BPZ provides two metrics for the photo-z estimates: ODDS and ${\chi }_{\mathrm{mod}}^{2}$. ODDS measures how narrowly peaked the posterior distribution $p(z| \{{f}_{n}\},{m}_{0})$ is around the estimated photo-z. Galaxies with low ODDS have either broad redshift posteriors or posteriors with multiple peaks. Here, ${\chi }_{\mathrm{mod}}^{2}$ measures how well the best-fit template at the predicted redshift matches the observed fluxes. For more about these metrics, see Section 4 of Benitez (2000) and Section 4.3 of Coe et al. (2006). In this work, photo-z estimates with ODDS < 0.95 or ${\chi }_{\mathrm{mod}}^{2}\gt 1$ are excluded from the analysis, and the fraction excluded on this basis is reported as fcut.

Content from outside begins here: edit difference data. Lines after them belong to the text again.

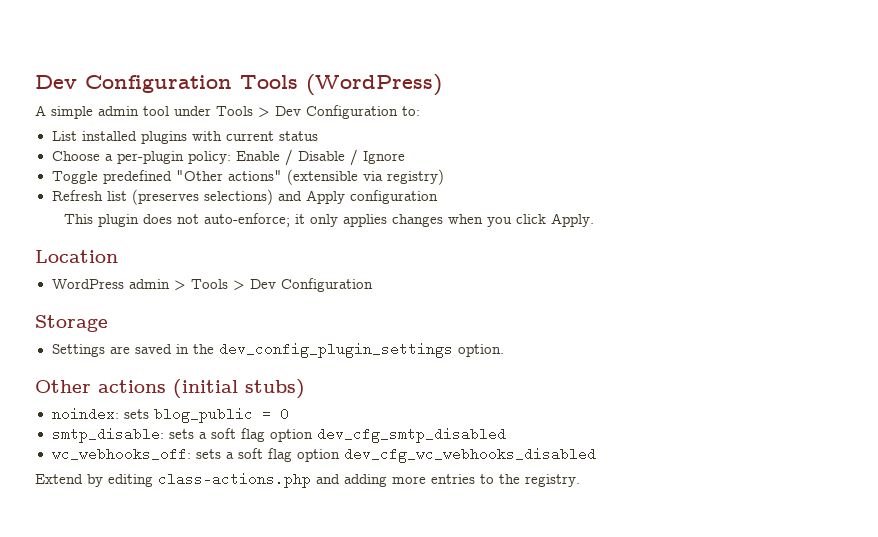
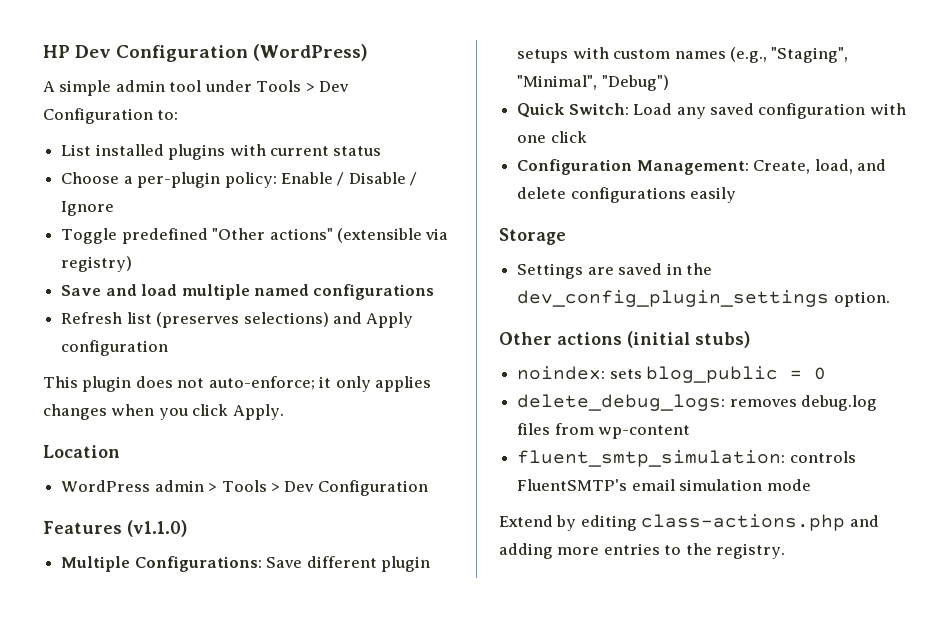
- Dev Configuration Tools (WordPress)
+ HP Dev Configuration (WordPress)
+ Save and load multiple named configurations
+ Features (v1.1.0)
+ Multiple Configurations: Save different plugin setups with custom names (e.g., "Staging", "Minimal", "Debug")
+ Quick Switch: Load any saved configuration with one click
+ Configuration Management: Create, load, and delete configurations easily
- smtp_disable: sets a soft flag option dev_cfg_smtp_disabled
- wc_webhooks_off: sets a soft flag option dev_cfg_wc_webhooks_disabled
+ delete_debug_logs: removes debug.log files from wp-content
+ fluent_smtp_simulation: controls FluentSMTP's email simulation mode

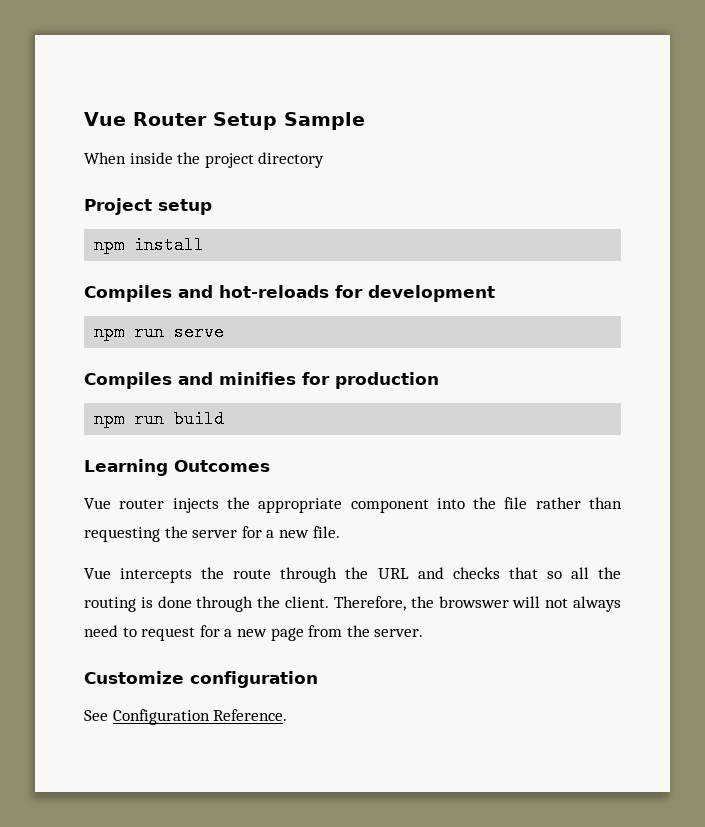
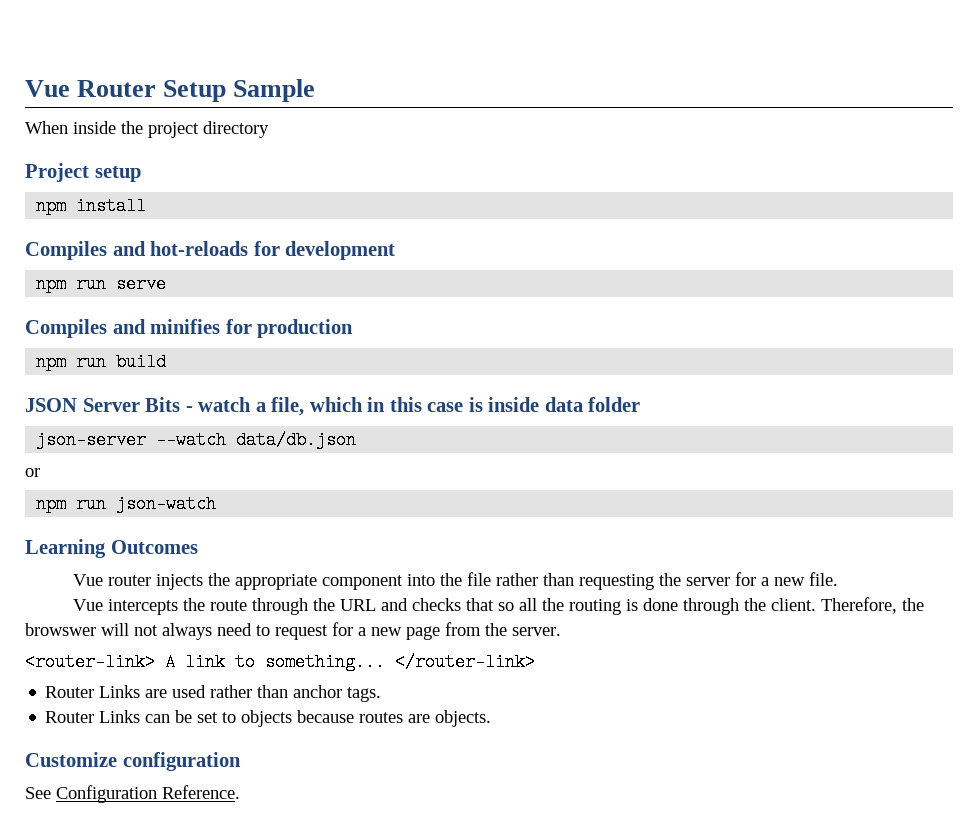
+ JSON Server Bits - watch a file, which in this case is inside data folder
+ json-server --watch data/db.json
+ or
+ npm run json-watch
+ <router-link> A link to something... </router-link>
+ Router Links are used rather than anchor tags.
+ Router Links can be set to objects because routes are objects.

To further evaluate the results of BPZ, we calculate the scatter, bias, and outlier fraction of the photo-z estimates. Photo-z estimates are known to be contaminated with a significant number of outliers. This is largely driven by a degeneracy wherein the 1000 Å Lyman break in a high-redshift galaxy spectrum has optical colors similar to the 4000 Å Balmer break in a low-redshift galaxy spectrum. BPZ attempts to break this degeneracy with the galaxy magnitude prior (i.e., galaxies with brighter apparent magnitudes are more likely to be at a lower redshift), yet there are still a large number of outliers.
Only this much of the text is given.